Best practice for build pipeline visualization and gradle build steps slicing?

Hi there,

how are you using build chain visualizations that CIs like TeamCity and Jenkins offer?

It seems as if I need to “drop” the built-in control flow of gradle in order to have a proper visualization.

Instead of one command ‘gradle check’ I have to “split” the automatic workflow of gradle and define different build steps like “unit testing”, “integration testing”, “functional testing”, … or would you slice more coarse-grained?

What is your best practice? How do you slice your steps?

Thanks, Leif

Hi Leif,

That sounds like a very interesting question, but I’m not sure I quite understand what you mean. Could you explain further?

cheers Perryn

Sure!

CI Server like TeamCity offer a visualization of different build steps. Here is a sample build chain.

The gradle documentation creates a static visualization of the build workflow. Here is the visualization of the jar plugin

If you have a gradle build script that creates a war and deploy that to a server all steps will be triggered automatically. If you want to visualize this you have to split that.

So instead of ‘gradle clean deploy’ you need to create multiple steps:

step1: gradle clean test step2: gradle integTest step3: gradle functionalTest step4: gradle deploy

For me it seems that there is no better option right now.

Maybe tools like TeamCity can create automatic visualizations based on the gradle model. That would be cool.

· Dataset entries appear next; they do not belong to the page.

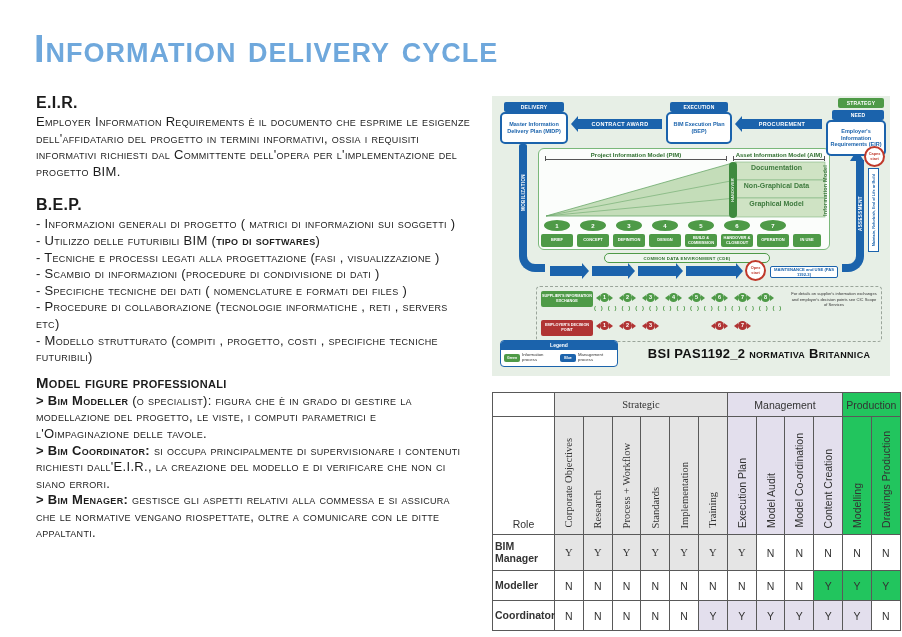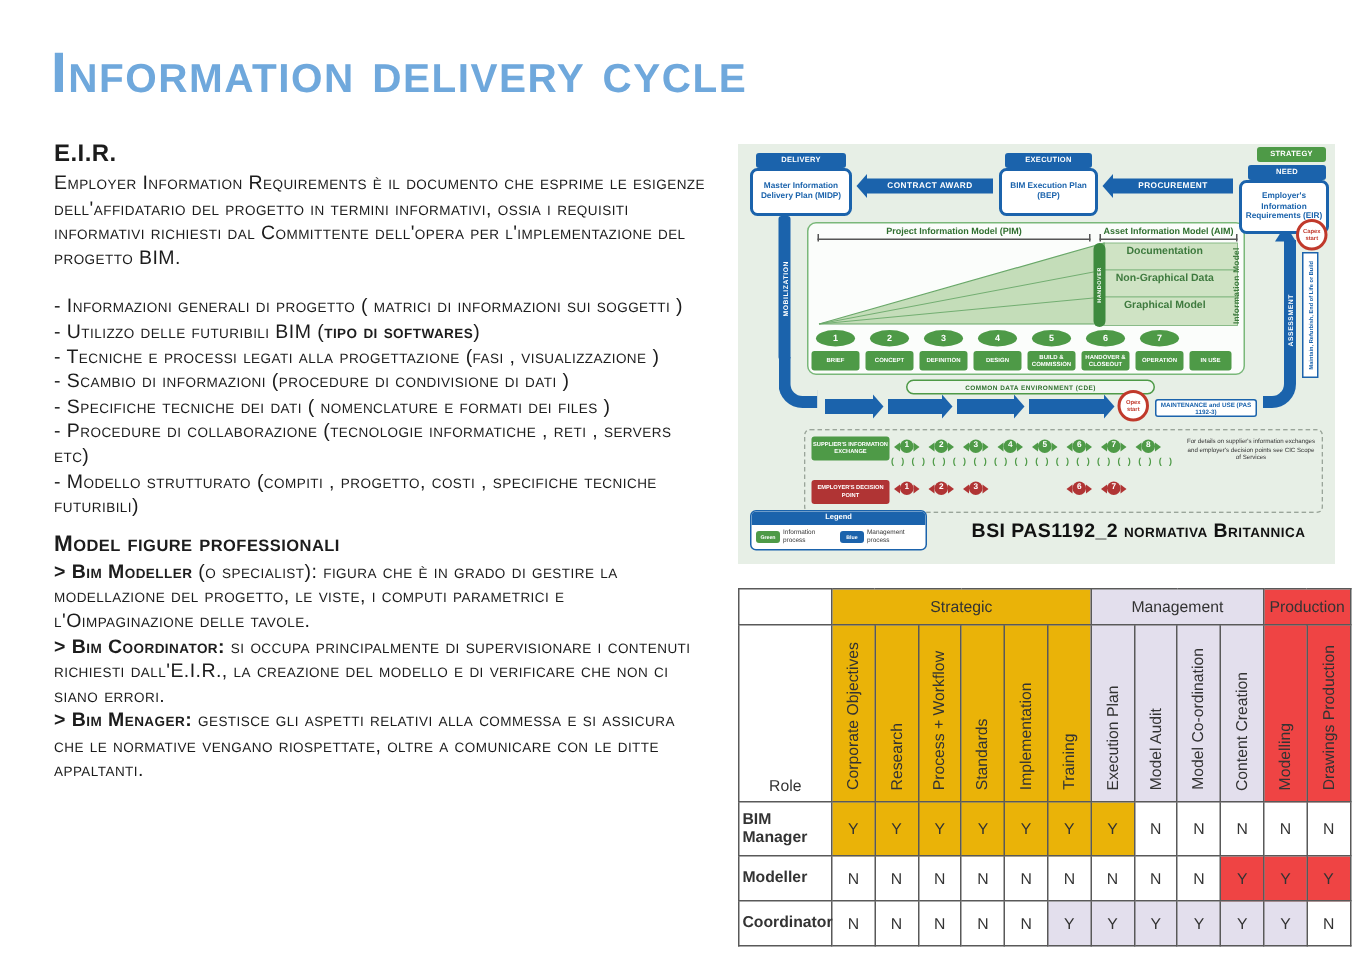"B.E.P." h2 { html: none -> <h2>B.E.P.</h2> }
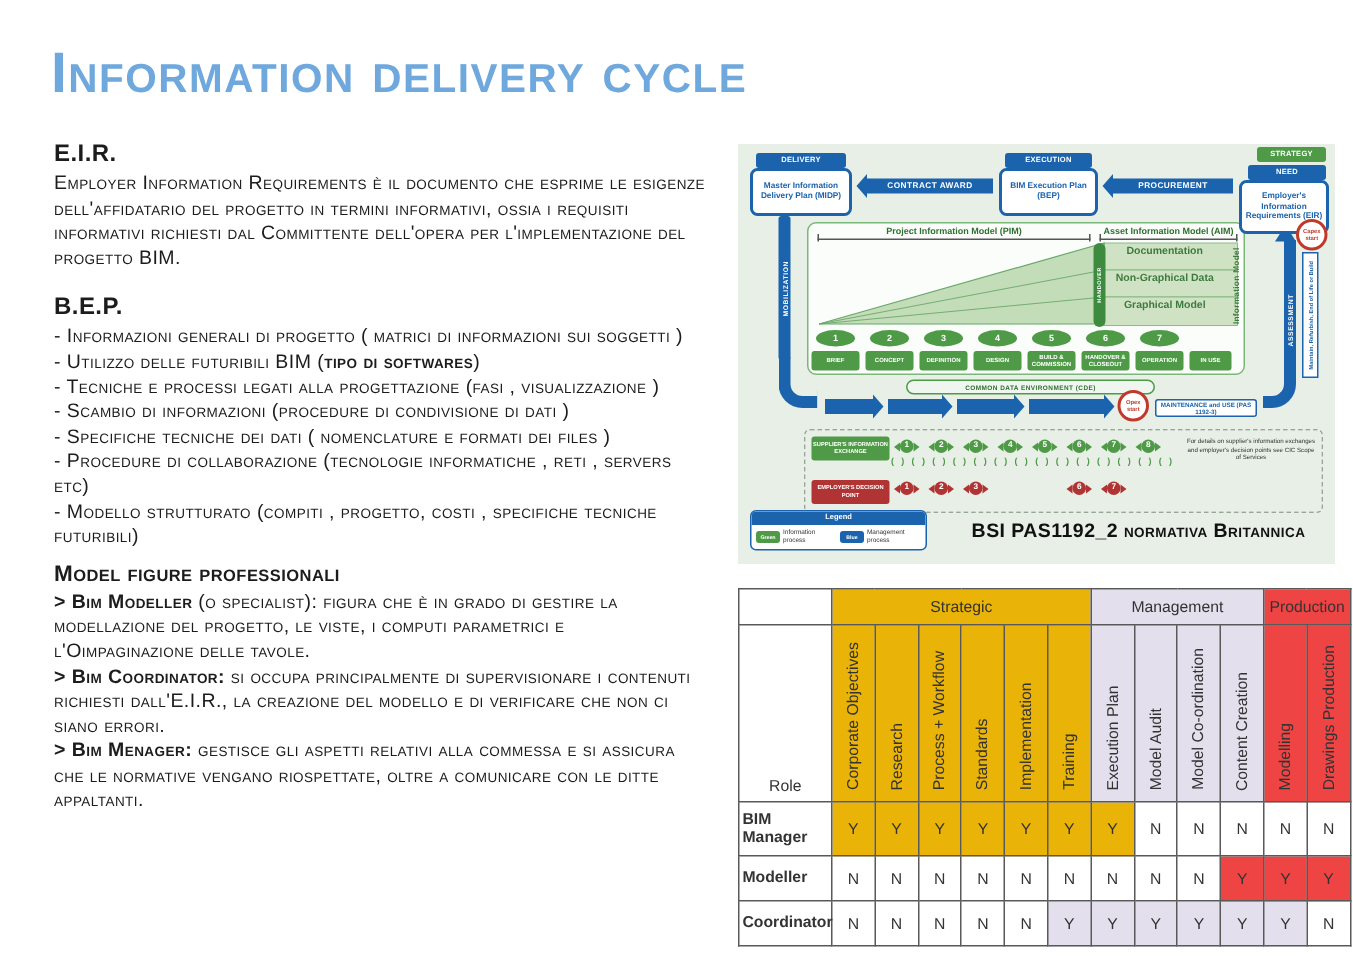"Strategic" .cg { background: #eab308 -> #e5e5e5; font-family: none -> Liberation Serif, serif }
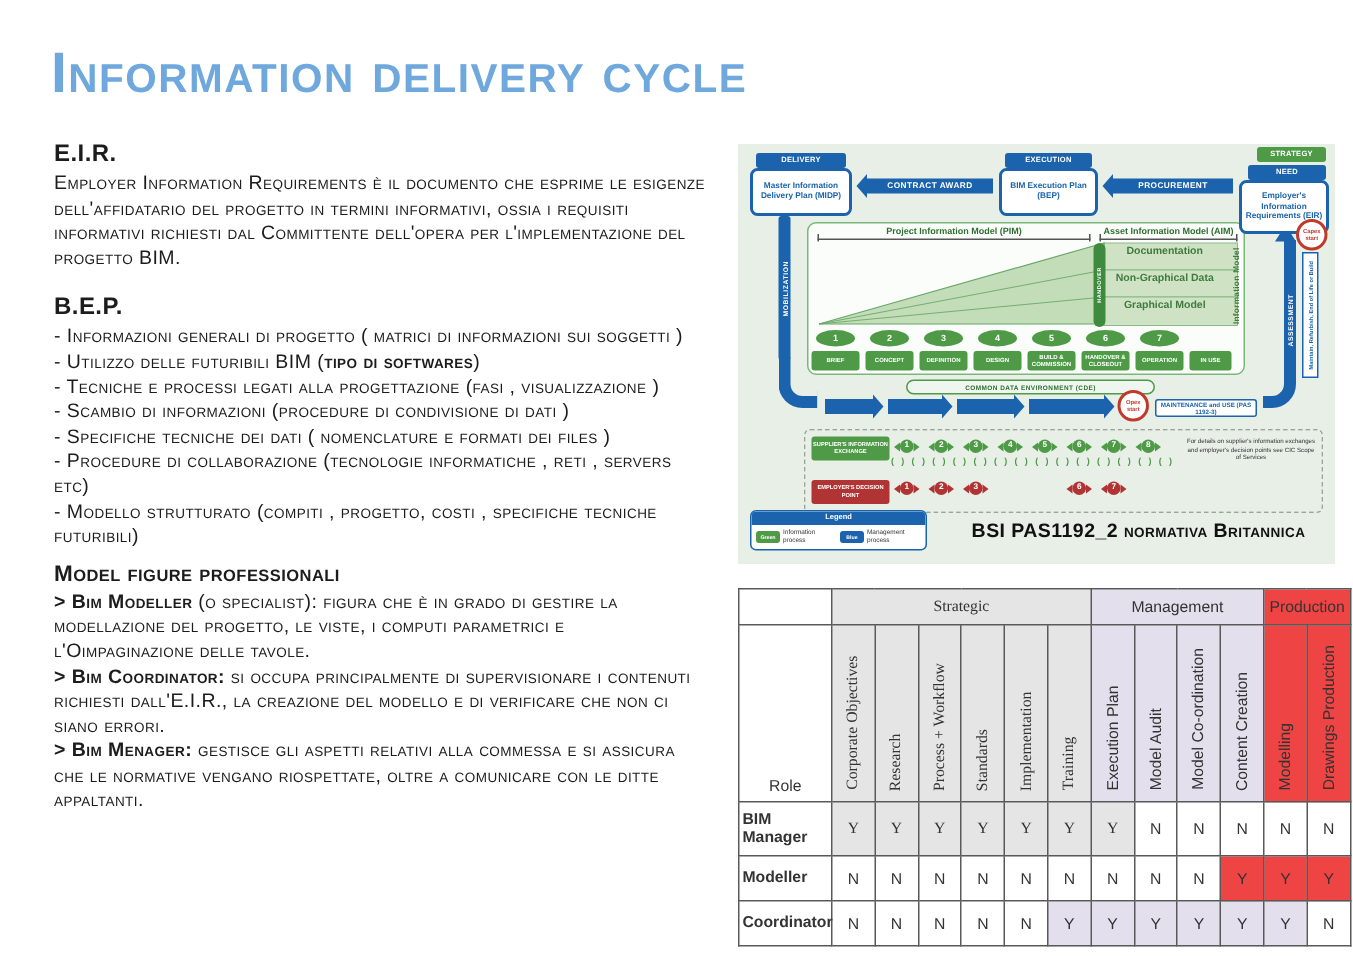"Production" .cp { background: #ef4444 -> #22c55e }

@Perryn I hope it is a bit clearer now:)

More details on TeamCity Build Chain can be found here

How you model your build pipeline with a CI servers is often times dependent on the requirements and needs of your project. I don’t think there’s a general rule. A good way to get started is to read the book Continuous Delivery. It outlines an exemplary build pipeline.

It’s generally a good idea to separate different types of tests. Run unit tests first as they’ll give you a fast feedback about broken test. In later steps, run integration and functional tests. Functional tests I’d probably run after deploying the application and target the deployment you performed in a previous step.

Each of the steps in a build pipeline I’d model with a job on your CI machine and then chain them together. This means that you call specific tasks of your Gradle build. The benefit of doing so is that you get dedicated steps. If any one of them fail, you kind of know what went wrong and can dig deeper. In between each of these steps, you can enforce quality measures, for example don’t move on with the build pipeline if test coverage is below 50%.

Thanks Benjamin for your thoughts.

What I’m thinking of is that gradle could be used to model the hole pipeline. Nothing generic, specialized by developer needs. I can integrate quality gates like 50% test coverage and all that into my gradle build.

From the resulting gradle model I could create a visualization similar to the one CI server offer. I could display the “chain”, it could determine which “steps” are green/red.

You could probably write a plugin that provides a DSL targeted to model these kinds of things. That would certainly be possible.